▶ Task description
Look for the line containing "Deluxe Indoor &" in the entries below, then print that line and all that follow it exactly.

━━━ Information provided

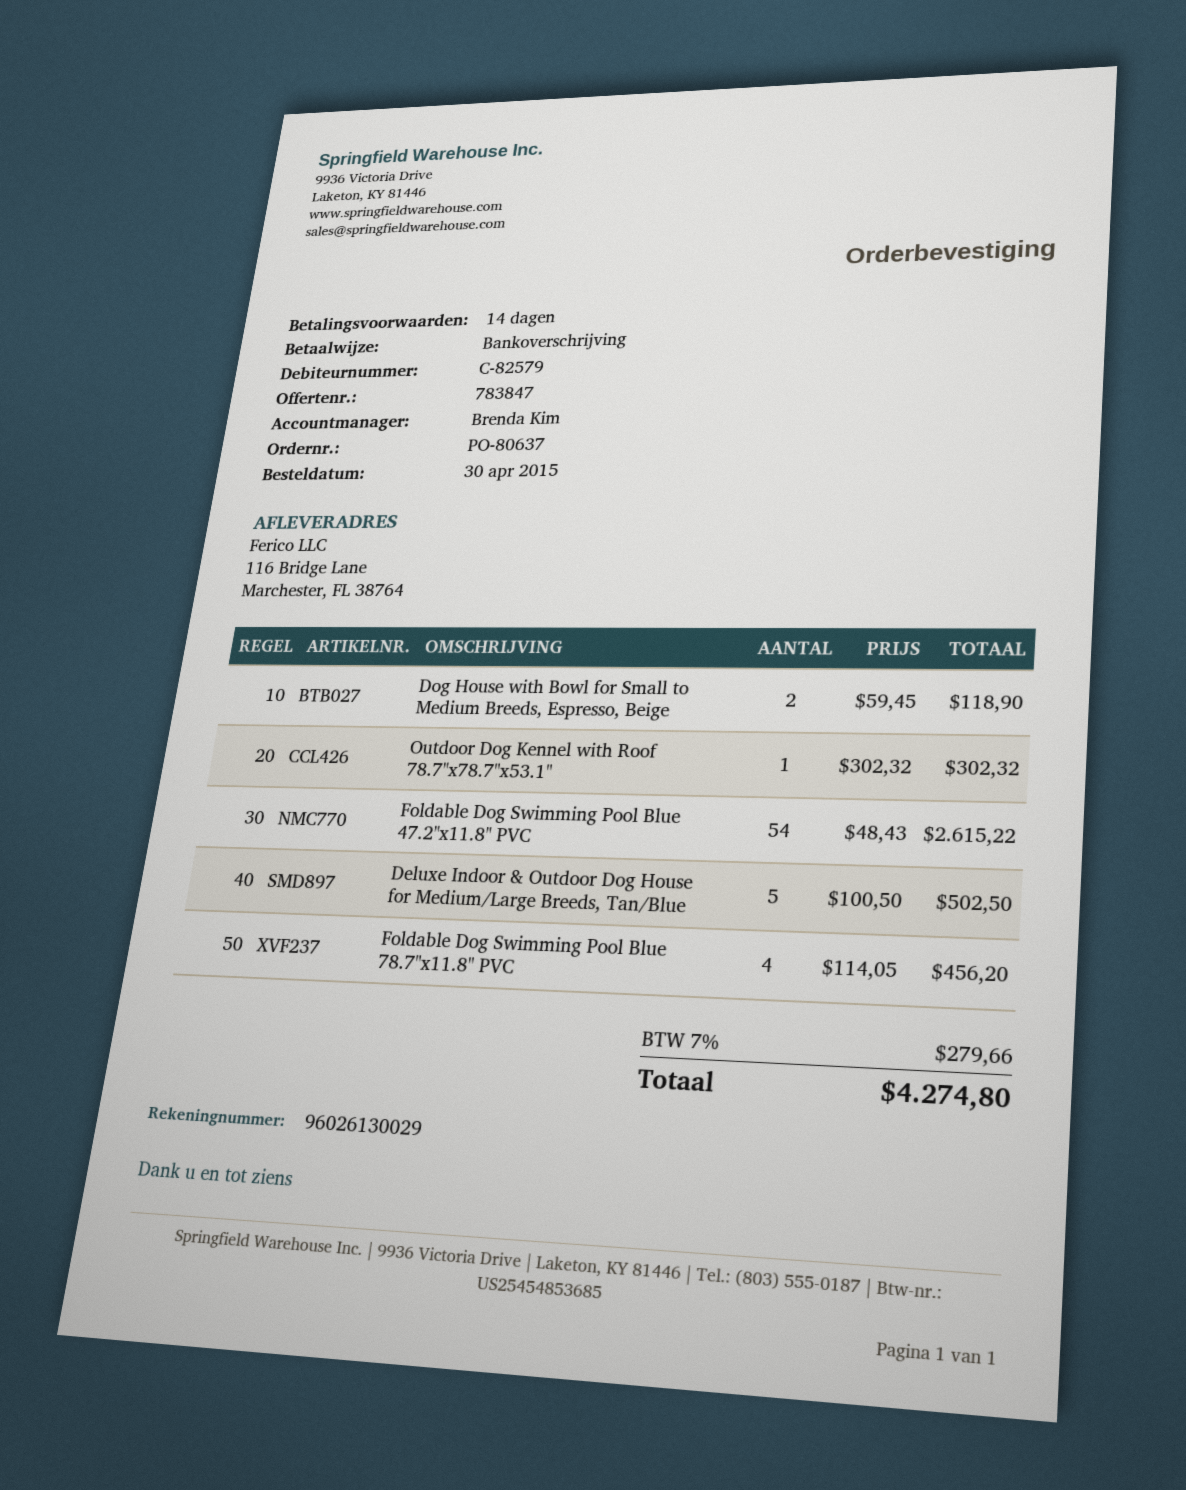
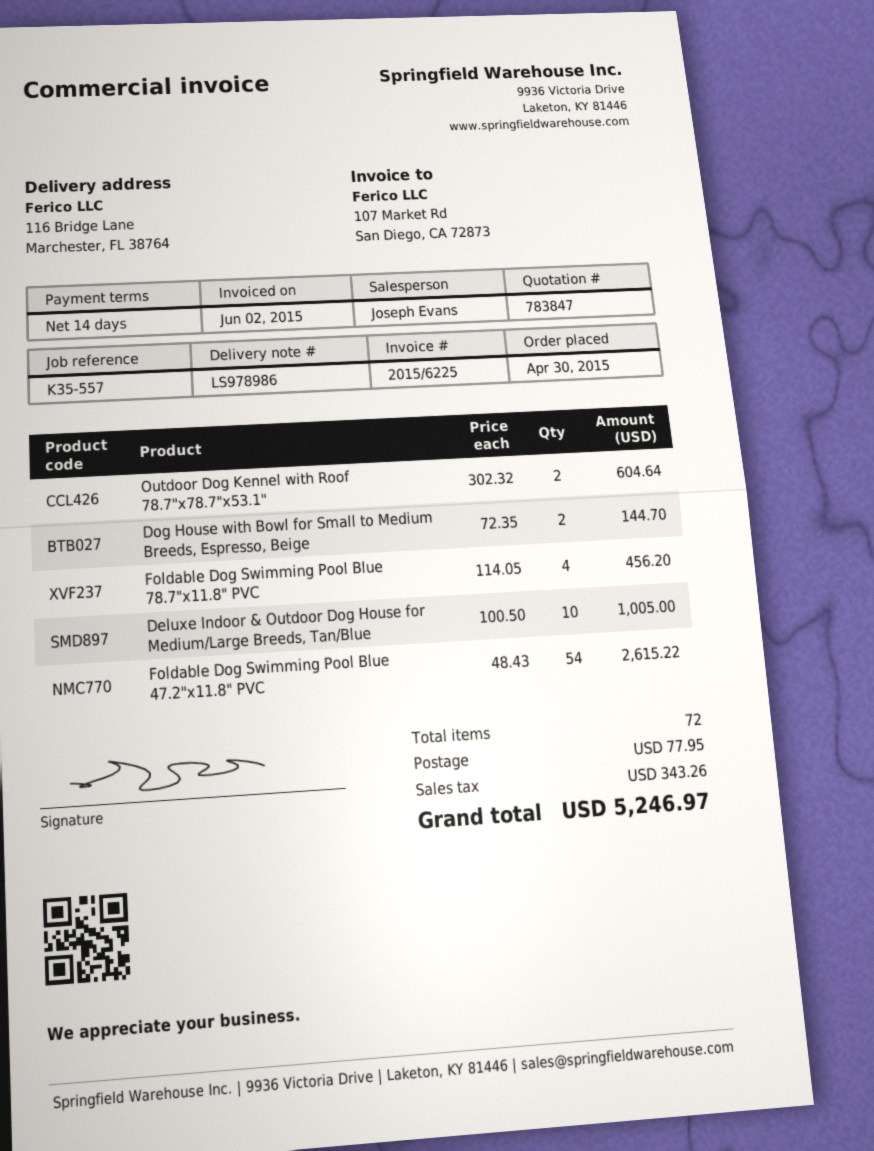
sales rep: Brenda Kim -> Joseph Evans
Dog House with Bowl for Small to Medium Breeds, Espresso, Beige: 2 x 59.45 = 118.90 -> 2 x 72.35 = 144.70
Outdoor Dog Kennel with Roof 78.7"x78.7"x53.1": 1 x 302.32 = 302.32 -> 2 x 302.32 = 604.64
Deluxe Indoor & Outdoor Dog House for Medium/Large Breeds, Tan/Blue: 5 x 100.50 = 502.50 -> 10 x 100.50 = 1005.00
shipping: none -> 77.95
tax: 279.66 -> 343.26
total: 4274.80 -> 5246.97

━━━━━━

▶ Solution
Deluxe Indoor & Outdoor Dog House for Medium/Large Breeds, Tan/Blue: 5 x 100.50 = 502.50 -> 10 x 100.50 = 1005.00
shipping: none -> 77.95
tax: 279.66 -> 343.26
total: 4274.80 -> 5246.97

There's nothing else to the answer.